PROBLEM STATEMENT: Here the job is to transcribe the data exactly while omitting the images.
↓
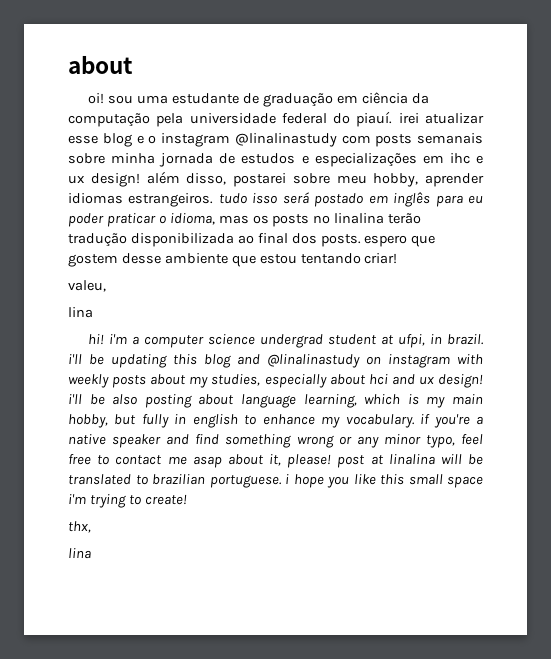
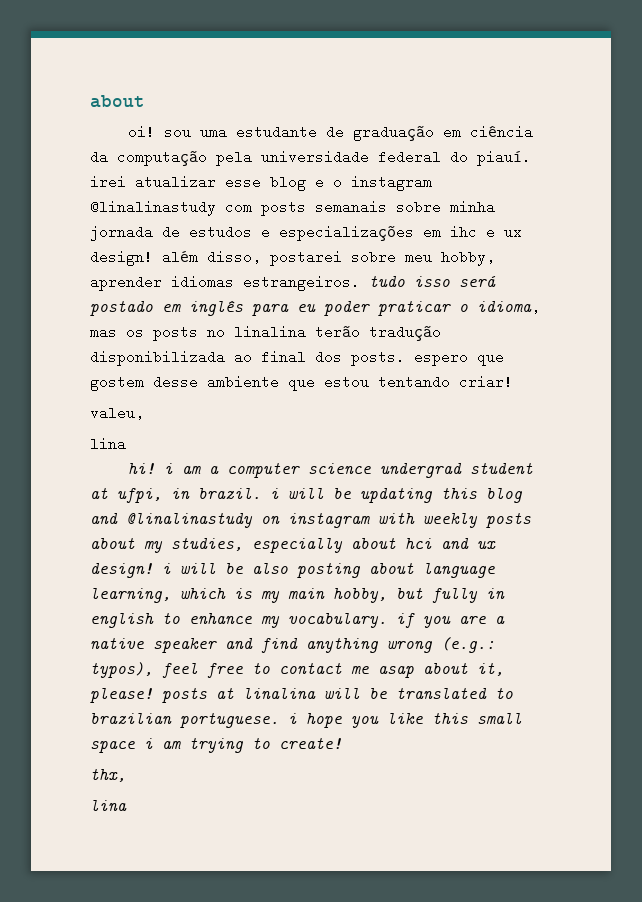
- hi! i'm a computer science undergrad student at ufpi, in brazil. i'll be updating this blog and @linalinastudy on instagram with weekly posts about my studies, especially about hci and ux design! i'll be also posting about language learning, which is my main hobby, but fully in english to enhance my vocabulary. if you're a native speaker and find something wrong or any minor typo, feel free to contact me asap about it, please! post at linalina will be translated to brazilian portuguese. i hope you like this small space i'm trying to create!
+ hi! i am a computer science undergrad student at ufpi, in brazil. i will be updating this blog and @linalinastudy on instagram with weekly posts about my studies, especially about hci and ux design! i will be also posting about language learning, which is my main hobby, but fully in english to enhance my vocabulary. if you are a native speaker and find anything wrong (e.g.: typos), feel free to contact me asap about it, please! posts at linalina will be translated to brazilian portuguese. i hope you like this small space i am trying to create!

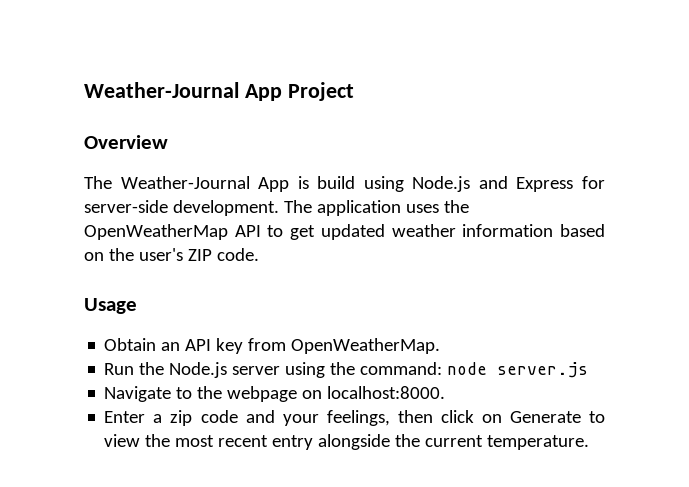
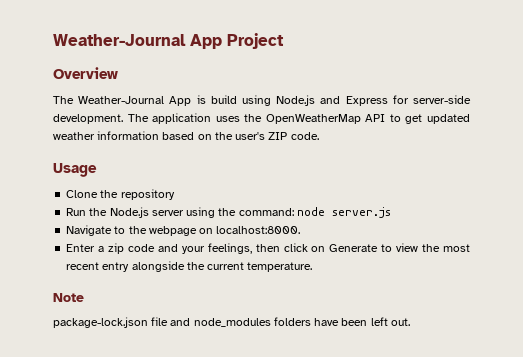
- Obtain an API key from OpenWeatherMap.
+ Clone the repository
+ Note
+ package-lock.json file and node_modules folders have been left out.

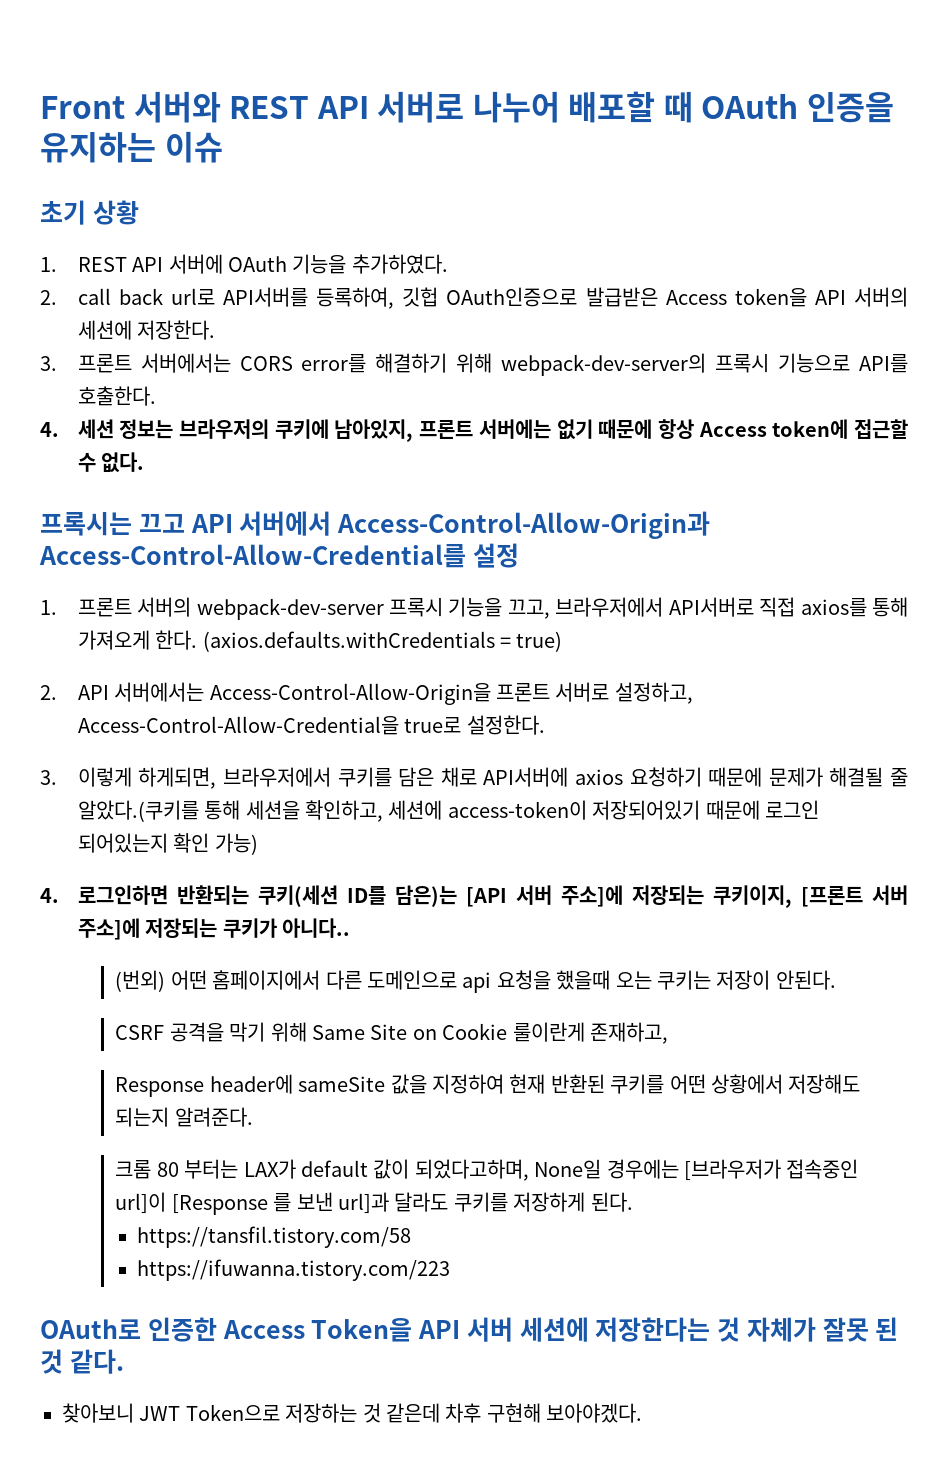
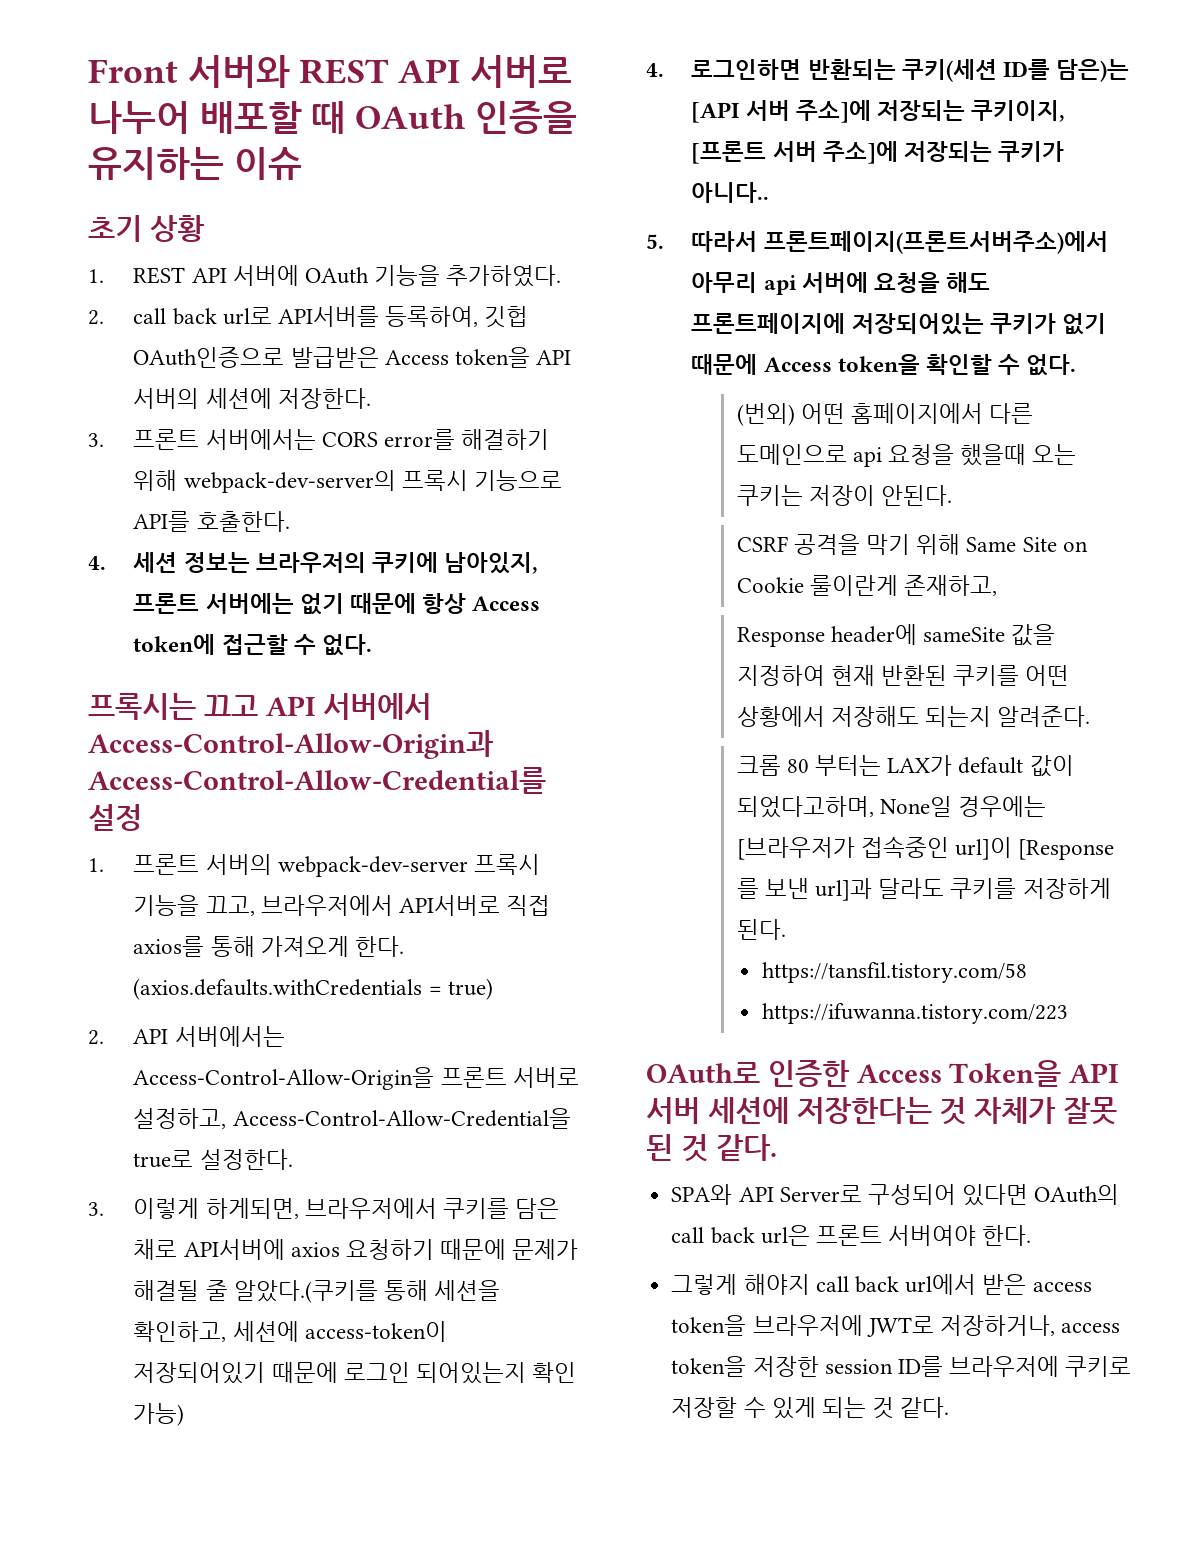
+ 5. 따라서 프론트페이지(프론트서버주소)에서 아무리 api 서버에 요청을 해도 프론트페이지에 저장되어있는 쿠키가 없기 때문에 Access token을 확인할 수 없다.
- 찾아보니 JWT Token으로 저장하는 것 같은데 차후 구현해 보아야겠다.
+ SPA와 API Server로 구성되어 있다면 OAuth의 call back url은 프론트 서버여야 한다.
+ 그렇게 해야지 call back url에서 받은 access token을 브라우저에 JWT로 저장하거나, access token을 저장한 session ID를 브라우저에 쿠키로 저장할 수 있게 되는 것 같다.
↑
ANSWER BELOW:
- hi! i'm a computer science undergrad student at ufpi, in brazil. i'll be updating this blog and @linalinastudy on instagram with weekly posts about my studies, especially about hci and ux design! i'll be also posting about language learning, which is my main hobby, but fully in english to enhance my vocabulary. if you're a native speaker and find something wrong or any minor typo, feel free to contact me asap about it, please! post at linalina will be translated to brazilian portuguese. i hope you like this small space i'm trying to create!
+ hi! i am a computer science undergrad student at ufpi, in brazil. i will be updating this blog and @linalinastudy on instagram with weekly posts about my studies, especially about hci and ux design! i will be also posting about language learning, which is my main hobby, but fully in english to enhance my vocabulary. if you are a native speaker and find anything wrong (e.g.: typos), feel free to contact me asap about it, please! posts at linalina will be translated to brazilian portuguese. i hope you like this small space i am trying to create!

- Obtain an API key from OpenWeatherMap.
+ Clone the repository
+ Note
+ package-lock.json file and node_modules folders have been left out.

+ 5. 따라서 프론트페이지(프론트서버주소)에서 아무리 api 서버에 요청을 해도 프론트페이지에 저장되어있는 쿠키가 없기 때문에 Access token을 확인할 수 없다.
- 찾아보니 JWT Token으로 저장하는 것 같은데 차후 구현해 보아야겠다.
+ SPA와 API Server로 구성되어 있다면 OAuth의 call back url은 프론트 서버여야 한다.
+ 그렇게 해야지 call back url에서 받은 access token을 브라우저에 JWT로 저장하거나, access token을 저장한 session ID를 브라우저에 쿠키로 저장할 수 있게 되는 것 같다.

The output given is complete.